Vanessa didn't know what to make of him. What he was saying made no sense at all, not in the real world. Damien was describing a sort of butterfly-effect scenario, making small changes that had unforeseen repercussions. "Supposing you're telling me the truth," she said after a quiet moment spent wondering whether he was actually going to speak again, "what does your messing around with time have to do with the school takeover?"
Opening his eyes, Damien produced a bitter half-laugh. "Eyes always on the prize, aren't they?"
She pressed her lips together but said nothing.
"It goes back to Ruby, somehow," he sighed. She's there, now. She's always been involved, whatever the story, which I've told you at least five times."
Vanessa knit her brow. "Tell me again. You met her so long ago. Why would she be there, now?"
"I screwed up with her every time. I've stopped trying to change that part, now, cause it only got worse. She was obsessed with me, when we were younger. Really fucking annoying, from time to time. But I knew she had a thing for me, and I—I took advantage of that. I took her virginity, and I didn't go about it nicely, I'll just say. But it was the afterward part that I couldn't figure out. She ended up getting mad at me no matter what I did.
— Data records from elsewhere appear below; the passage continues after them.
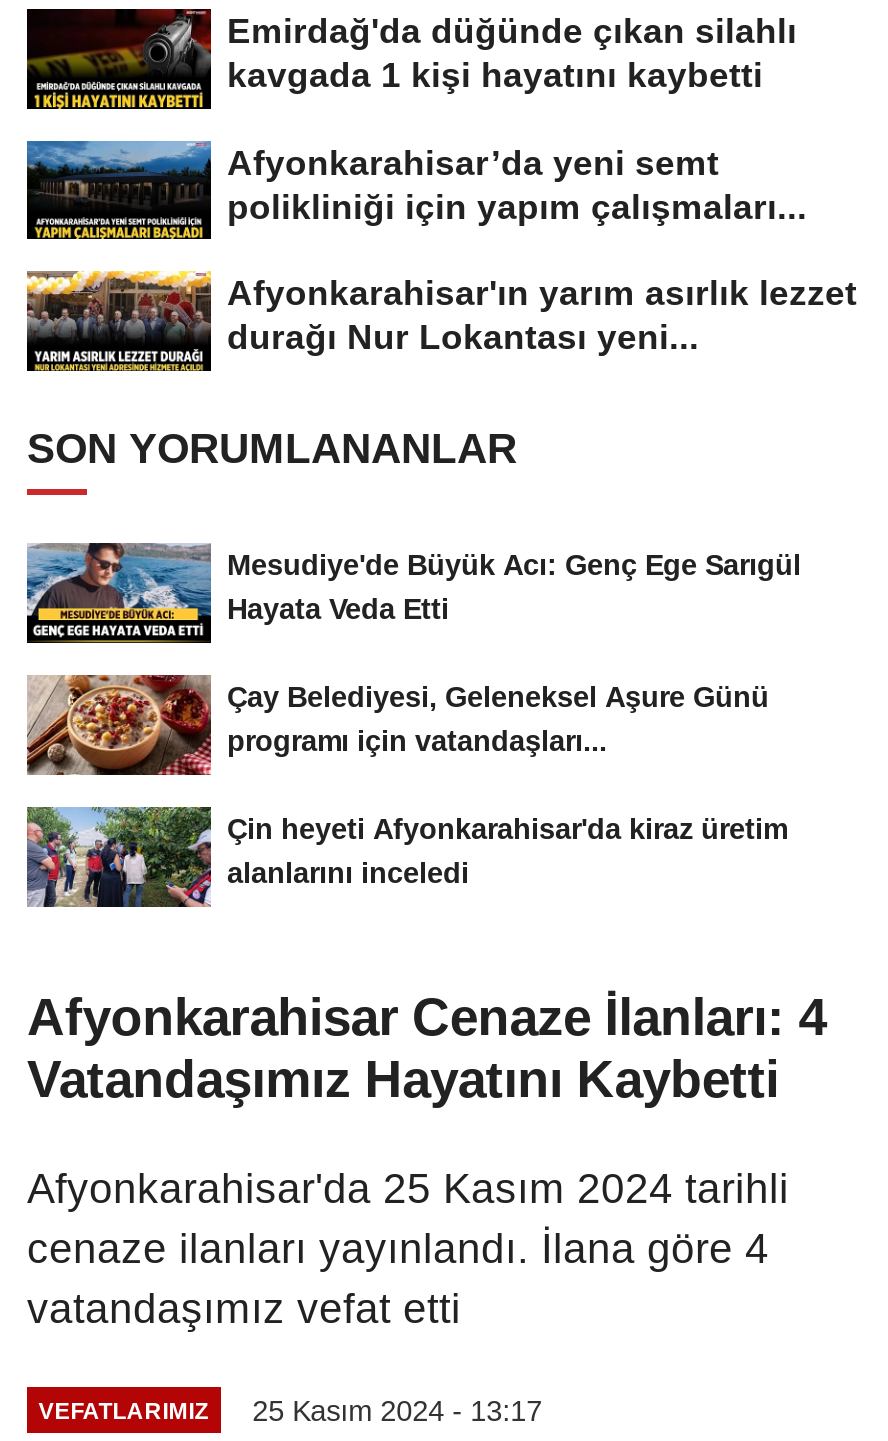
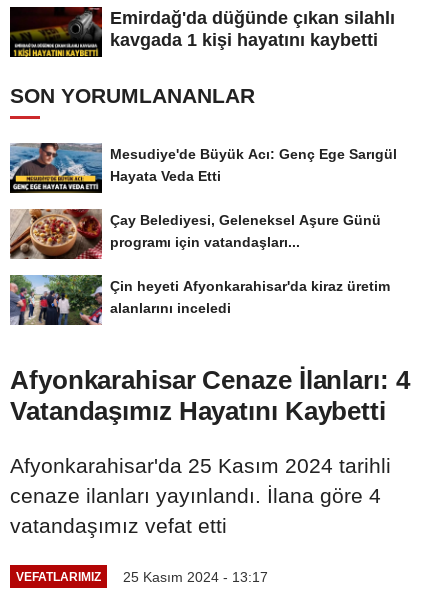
- [image]
- Afyonkarahisar’da yeni semt
- polikliniği için yapım çalışmaları...
- Afyonkarahisar'ın yarım asırlık lezzet
- durağı Nur Lokantası yeni...

- [image]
Furious, really, so that she ran off and ended up with some cult, as far as I can tell. I tried to change what happened with her. I couldn't undo meeting her, could never go that far back. And once I fucked her, I couldn't undo that, either. That wouldn't go. But I tried to make her hate me. I tried to hurt her, even, to make her mad, to show her I was an asshole. I tried to ignore her. but no matter what I did, it went wrong, every time. She ended up even more infatuated with me. Jesus, Van, I even tried . . . I tried to kill her, once. I thought maybe if I got rid of her, those kids would live. But . . . I couldn't bring myself to do it."
"Well that was probably the moral thing to do."
He looked up at her, no doubt because he'd sensed her sarcasm, but whatever poisoned his expression was anything but humored. "I don't apologize for what happened with her. I am what I am."
"Did you ever think to be nice to her, maybe?" Vanessa asked, unable to hold the rebuke from her tone. "To try to love her?"
Damien reached a long hand toward an ashtray by the window, pulled it toward him and made use of it. "She wasn't the kind of girl who would've understood that."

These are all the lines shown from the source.